"Chris" == Chris Lamb skeezics@selectmetrics.com writes:
Chris> Why, just a few weeks ago I noticed almost *exactly* those same Chris> circumstances after an upgrade and a reboot of an F820 Chris> (6.5.1R1). In this case, netapp-top.pl (or at least the old Chris> version I have?) was giving utterly nonsensical results Chris> (including a negative number of ops/sec?) so I just used Chris> "nfsstat -r" on the filer, followed up with "snoop" to confirm Chris> and identify the culprit hosts.
Yeah, the version of netapp-top I was running was also showing bad results. I ended up hacking my own limited perl script to show me the data I wanted. Maybe I'll update the netapp-top script to work better someday.

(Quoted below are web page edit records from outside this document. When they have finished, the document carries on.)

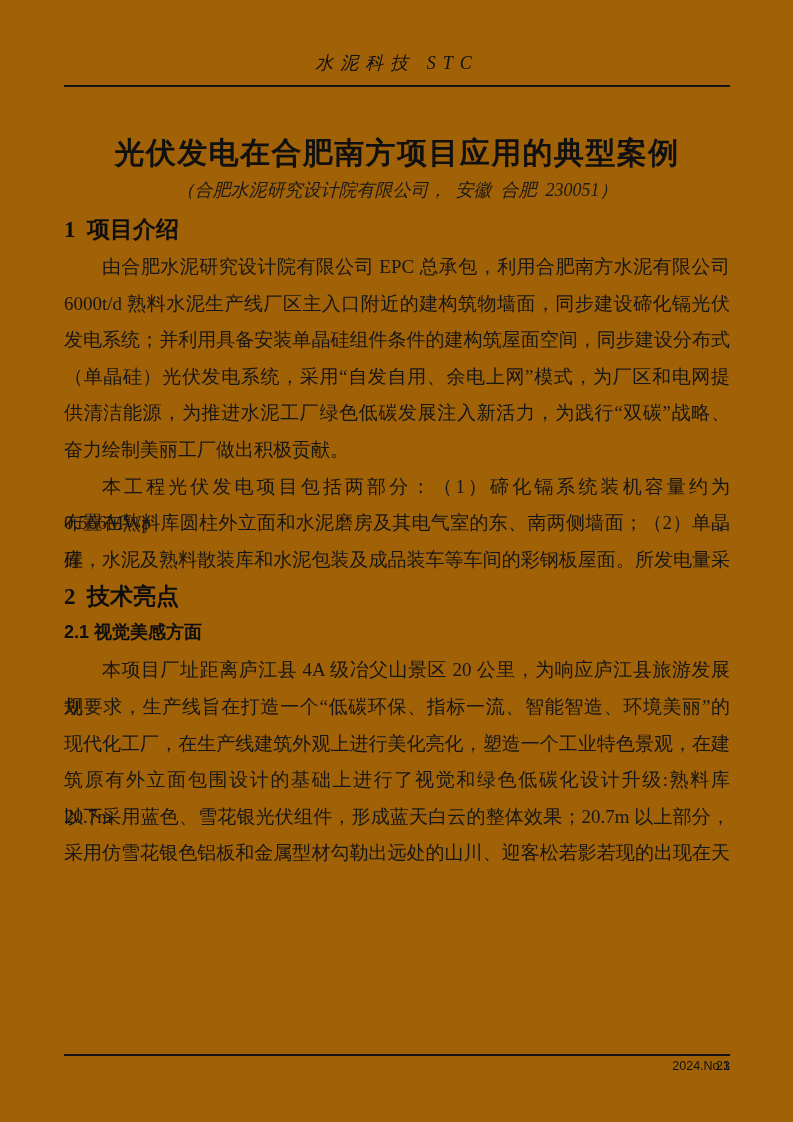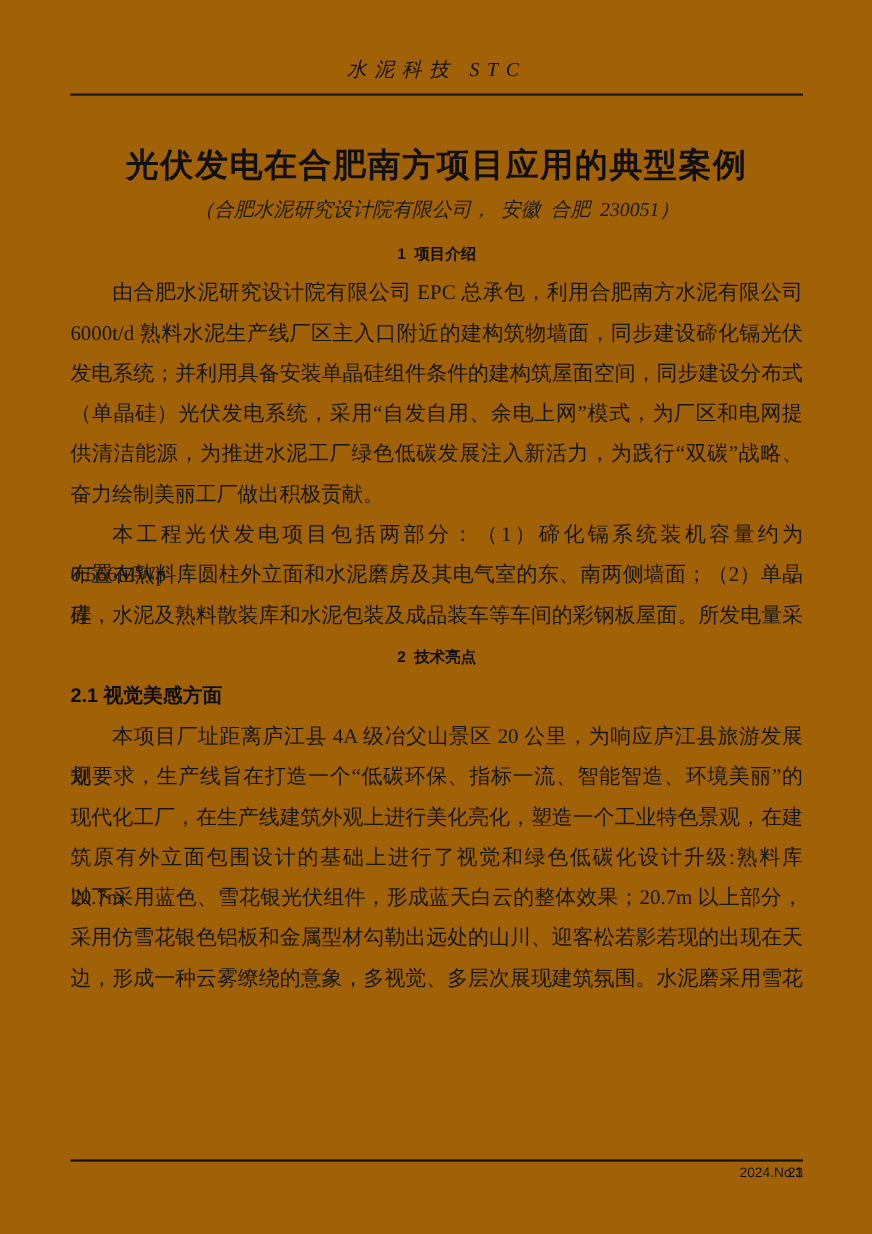"光伏发电在合肥南方项目应用的典型案例" .article-title { font-family: Liberation Mono, monospace -> Liberation Serif, serif }
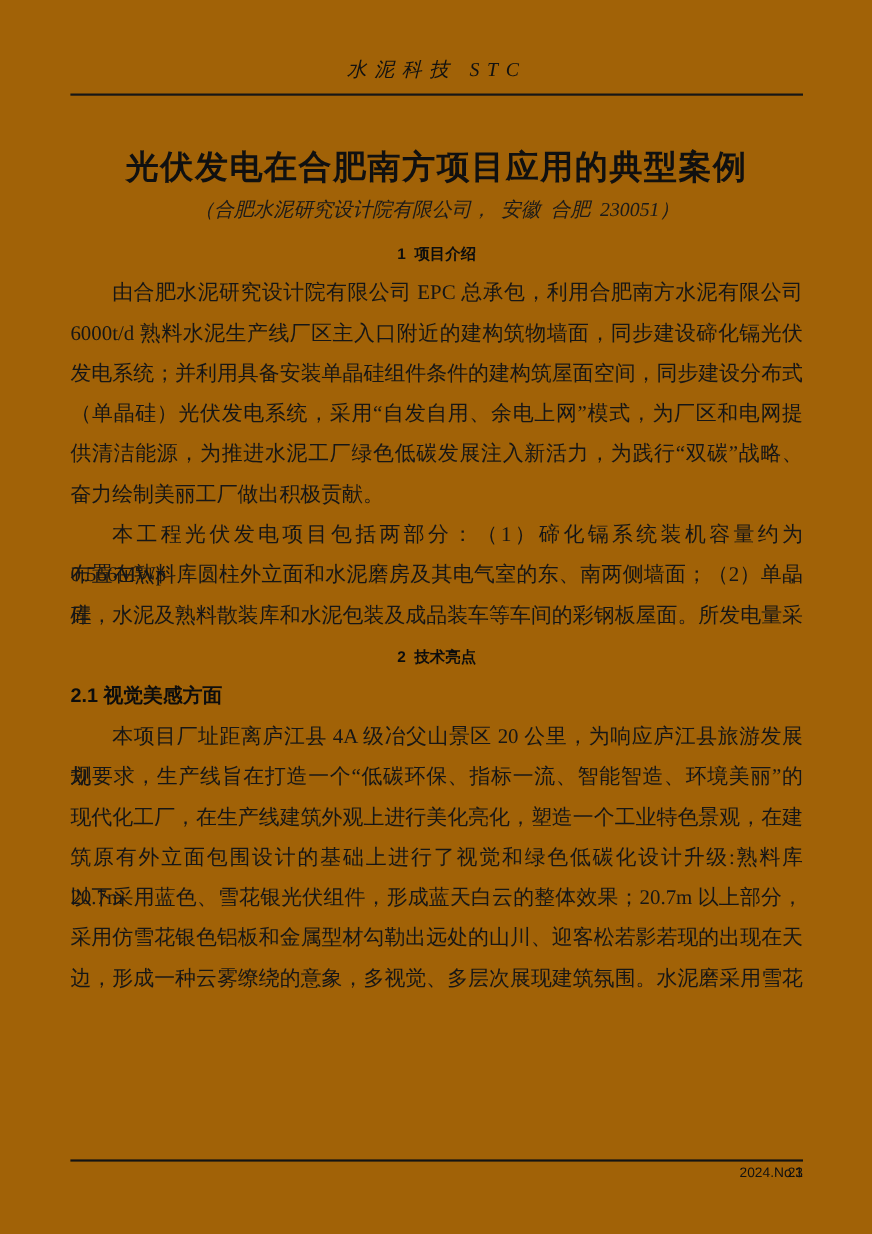"1 项目介绍" .h-sec { font-family: Liberation Sans, sans-serif -> Liberation Serif, serif; font-size: 14px -> 23px; text-align: center -> none }
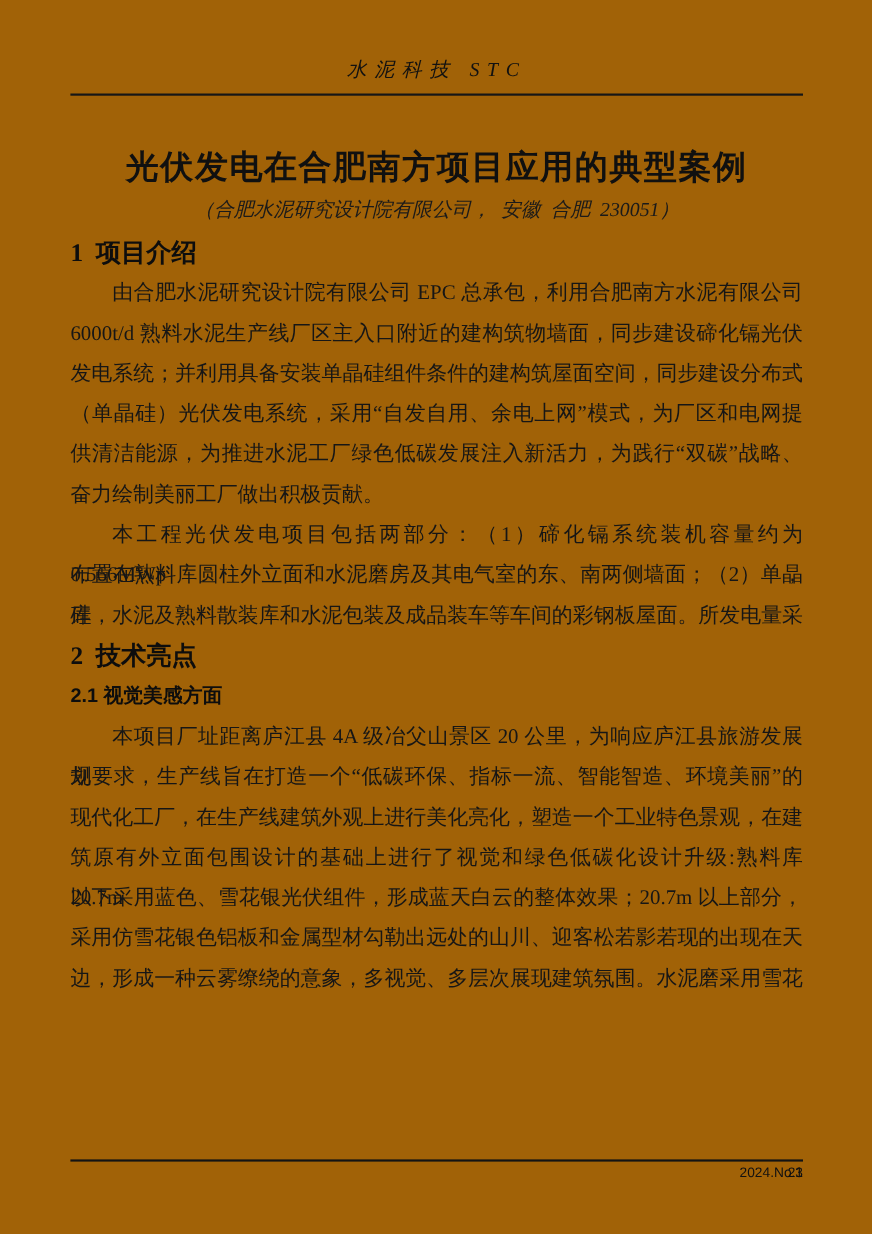"边，形成一种云雾缭绕的意象，多视觉、多层次展现建筑氛围。水泥磨采用雪花" div.bline { html: <div>边，形成一种云雾缭绕的意象，多视觉、多层次展现建筑氛围。水泥磨采用雪花</div> -> none }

Chris> It seems that the getattr() calls were on the mount point Chris> itself, not a file beneath it, which may explain why "lsof -N" Chris> was confused. This was a case where we had migrated the root Chris> volume on the filer from an FC-9 shelf to a DS14 shelf, so vol0 Chris> was an entirely new volume. Prior to the work on the filer we Chris> had unmounted filesystems from the servers and machines we Chris> cared about, and expected "NFS stale file handle" errors on any Chris> client machines that we missed and would just reboot them later Chris> - but found that on rebooting from the new vol0, the Solaris Chris> clients that were freaking out and looping like you described Chris> were the ones that we hadn't touched. Oddly enough, they Chris> *didn't* report stale file handles as we'd expected, and things Chris> appeared to be working(!) - except that something in the NFS Chris> client was causing the odd traffic.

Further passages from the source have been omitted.